Two decades ago, a personally-addressed ten-page survey printed on salmon-colored stock appeared in my campus mailbox. An accompanying letter explained that the sender was a student collecting data for a graduate-level thesis and included contact information for the thesis advisor … in marketing. It was the one and only ‘Consumer Durable Goods Study’ I would ever receive as an applied linguist.

I resisted the impulse to pitch it into the trash (recycling bins remained unknown). Instead, I carried it back to my office, opened it and, with a weary and slightly bemused shrug, set to work dutifully cranking out responses as an anonymous show of faculty solidarity: It was, to be frank, no less engaging than the rest of my pile of outstanding institutional paperwork.

The first two pages of questions were innocent enough: respondent demographics, habits, normal decision-making processes as a consumer … overall outlook on life … answering them was a breeze.

But with Page Three, the first Likert psychometric scales burst forth. How did I − an assistant professor balancing childcare, family life, research, teaching, publication and looming tenure and promotion − feel about thinking, itself? The question came out of the blue. As I continued, I found myself growing increasingly tense, self-conscious, defensive and resentful. And I began to question the stated purpose of the questionnaire and what it might reveal. Was the statement Thinking is NOT my idea of fun extremely characteristic or uncharacteristic of me? Did I agree that I try to avoid situations where there is a likely chance [sic.] I will have to think in depth about something?

I kept silently pushing back. My mantra was: It all depends. Was the questionnaire asking me to respond as the individual who enjoyed painstakingly building conceptual frameworks or the obsessive compulsive who devoted months to polishing the text of journal articles? Or was it really speaking to the teacher who insisted on creating fun, engaging lesson plans? Or the escapist whose guilty pleasures included frying onions, planting seeds, dancing to salsa, reading mystery novels or celebrating faux holidays like our little workaholic family's peculiar, random celebration of laziness, ‘Spine Day’? (After reading a book about the plight of spineless worms, our child proposed a holiday that required taking a day off to ‘play hooky’ – to stay away from school and work with neither permission nor explanation, ostensibly to celebrate the wonder of being vertebrate.)

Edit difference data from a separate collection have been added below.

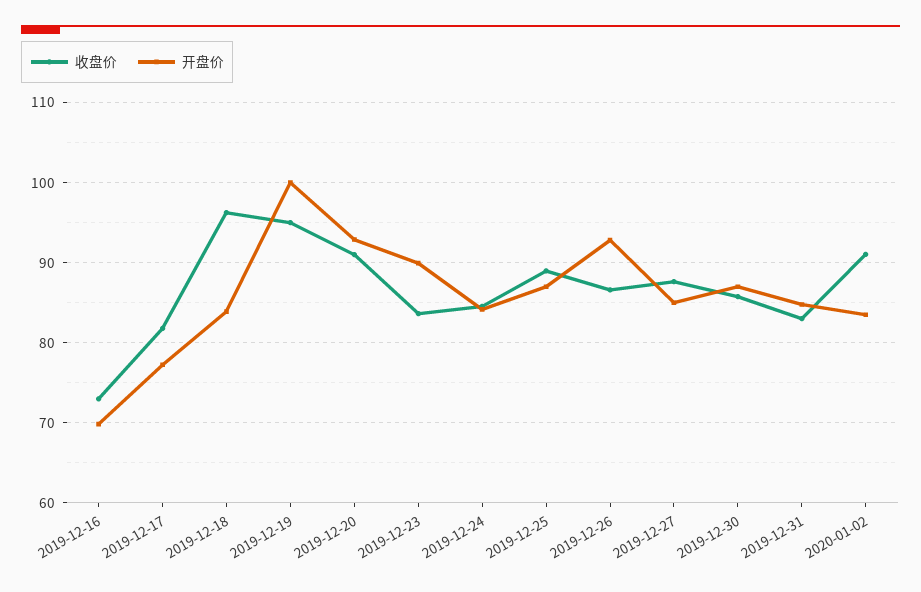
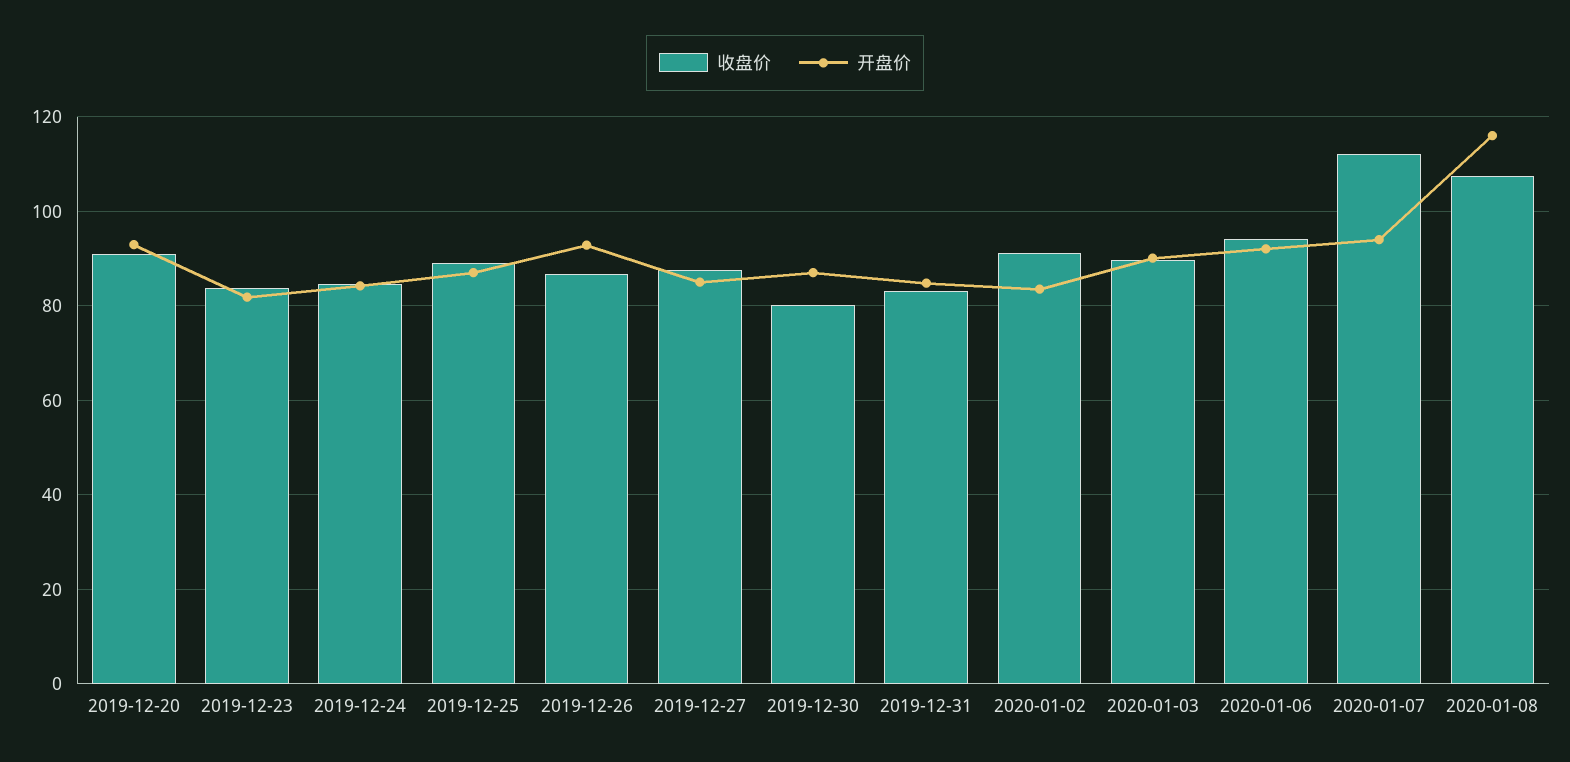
收盘价, 2019-12-16: 73 -> none
开盘价, 2019-12-16: 70 -> none
收盘价, 2019-12-17: 82 -> none
开盘价, 2019-12-17: 77 -> none
收盘价, 2019-12-18: 96 -> none
开盘价, 2019-12-18: 84 -> none
收盘价, 2019-12-19: 95 -> none
开盘价, 2019-12-19: 100 -> none
开盘价, 2019-12-23: 90 -> 82
收盘价, 2019-12-30: 86 -> 80
收盘价, 2020-01-03: none -> 90
开盘价, 2020-01-03: none -> 90
收盘价, 2020-01-06: none -> 94
开盘价, 2020-01-06: none -> 92
收盘价, 2020-01-07: none -> 112
开盘价, 2020-01-07: none -> 94
收盘价, 2020-01-08: none -> 108
开盘价, 2020-01-08: none -> 116

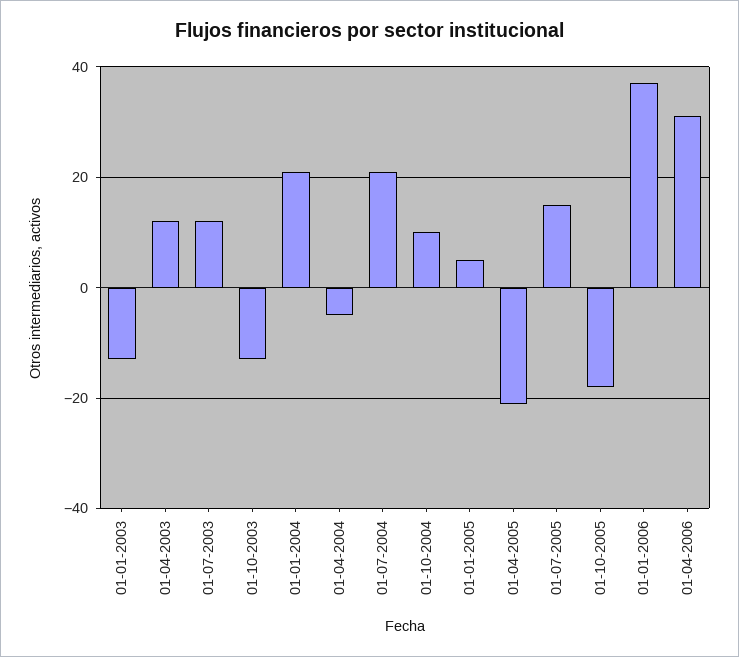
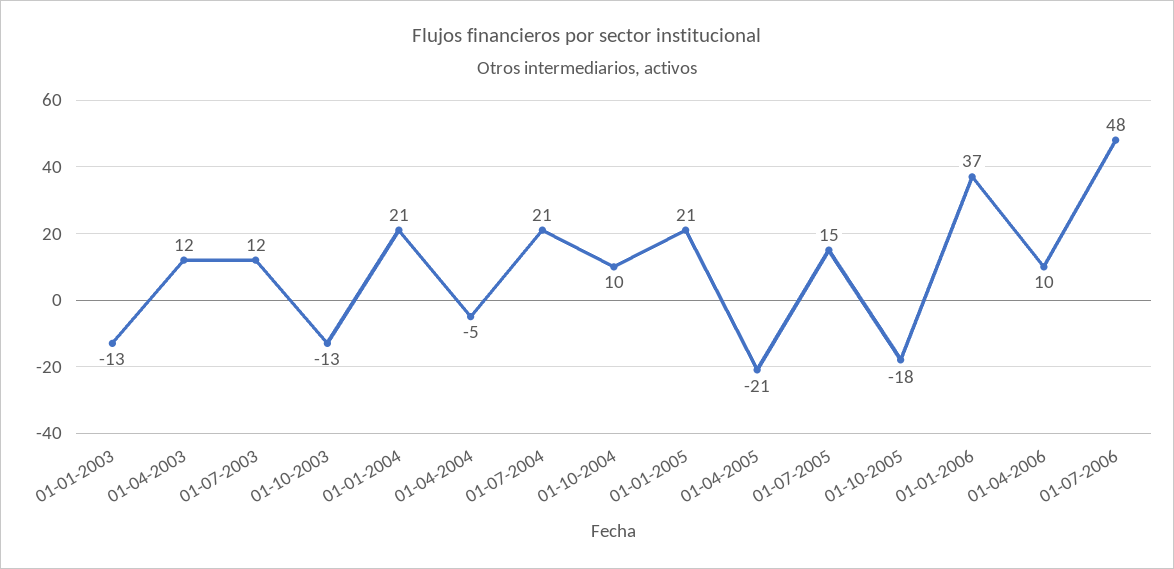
01-01-2005: 5 -> 21
01-04-2006: 30 -> 10
01-07-2006: none -> 48

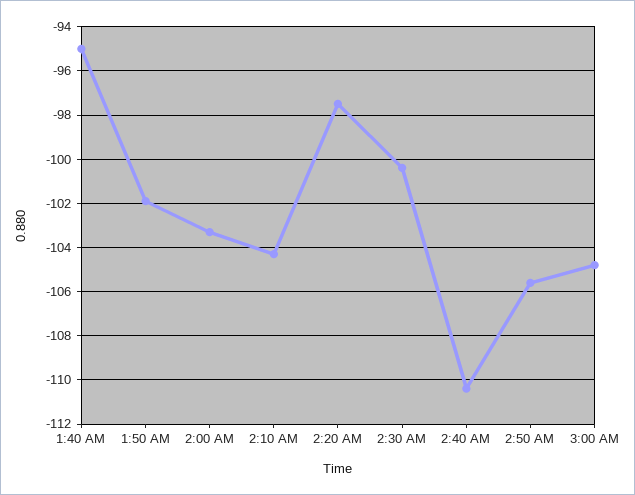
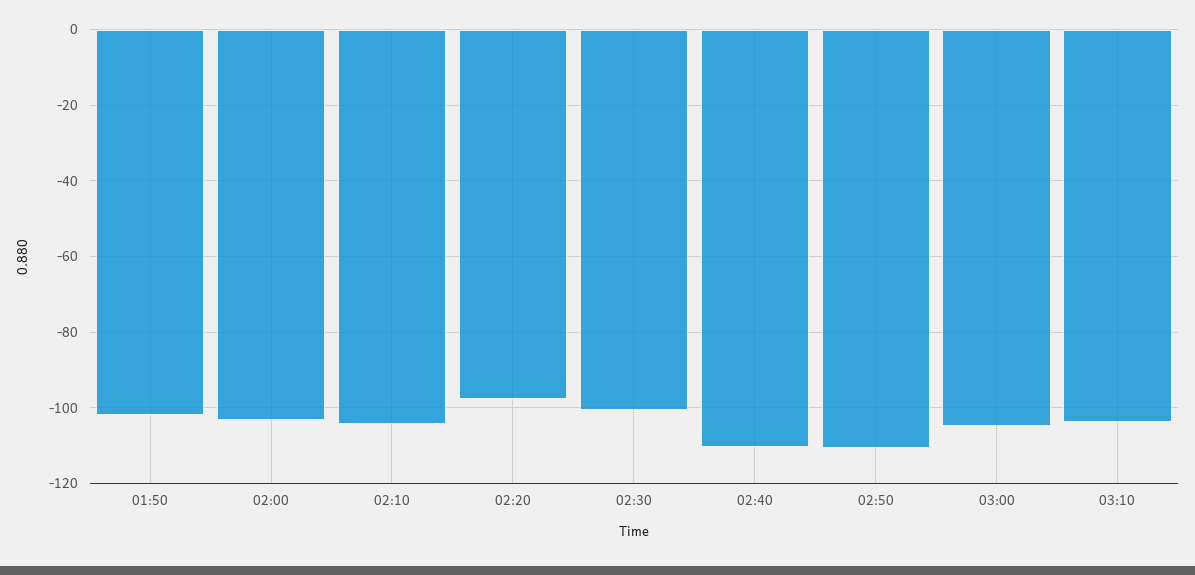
1:40 AM: -95 -> none
2:50 AM: -105.5 -> -110
03:10: none -> -104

Nowhere was context taken into account in the questionnaire. The survey seemed misdirected, wasted on someone like me: That is, someone who had surrendered much of her young adulthood to servitude and deprivation, providing cheap and exhausting academic labor, subsisting on ramen and canned beans, groveling in the offices of full professors: all in exchange for a slim chance that one day I might win the tenure track job lottery and be selected to secure a reasonably lucrative job where I would be free to explore thought.

I was relieved to enter the next section of the survey. It was all about me and my vacuum cleaner. When and why had I purchased my most recent vacuum cleaner? What was my household income when I bought my vacuum cleaner? What was my opinion about vacuum cleaners: Are they a luxury or a necessity? A public or a private consumer good? How about a utilitarian product or one that was hedonic (used for ‘fun and excitement’)? Fun and exciting acts performed with a vacuum cleaner? Really?? Had long confinement on the lower floors of the Ivory Tower blinded me to the ubiquity of hedonistic recreations involving household appliances? Did they serve the same guilty pleasures as cruises, all-inclusive resorts or other pleasures that some of my longer-term friends took for granted as I slaved away at Vygotskian theory?

I was increasingly perplexed. I found myself tallying the key elements of life satisfaction I might be missing. And I had begun to scribble unkind marginalia.

The concluding pages of the survey revealed a series of Likert statements attributing a bizarre array of virtues to the vacuum cleaner: My vacuum cleaner plays a critical role in defining my self-concept. My vacuum cleaner helps in minimizing life's punishments. The brand of vacuum cleaner that a person owns, [sic.] tells me a lot about that person. I like to be seen with my vacuum cleaner. And ultimately:

If I woke up one day and realized that I no longer had my vacuum cleaner, I would be totally lost.

Blunt instruments

By contrast, I seemed to have arrived at my relationship with my vacuum cleaner cluelessly. And perhaps as a consequence, to this day, I remain oblivious to its transcendental, transformative or hedonistic potential. Beyond the confines of that questionnaire – apart from the period when a member of my household was an enormous shaggy dog – I have simply never thought in depth about vacuum cleaners. Some relationships just remain unexciting and unexamined. And it's better that way.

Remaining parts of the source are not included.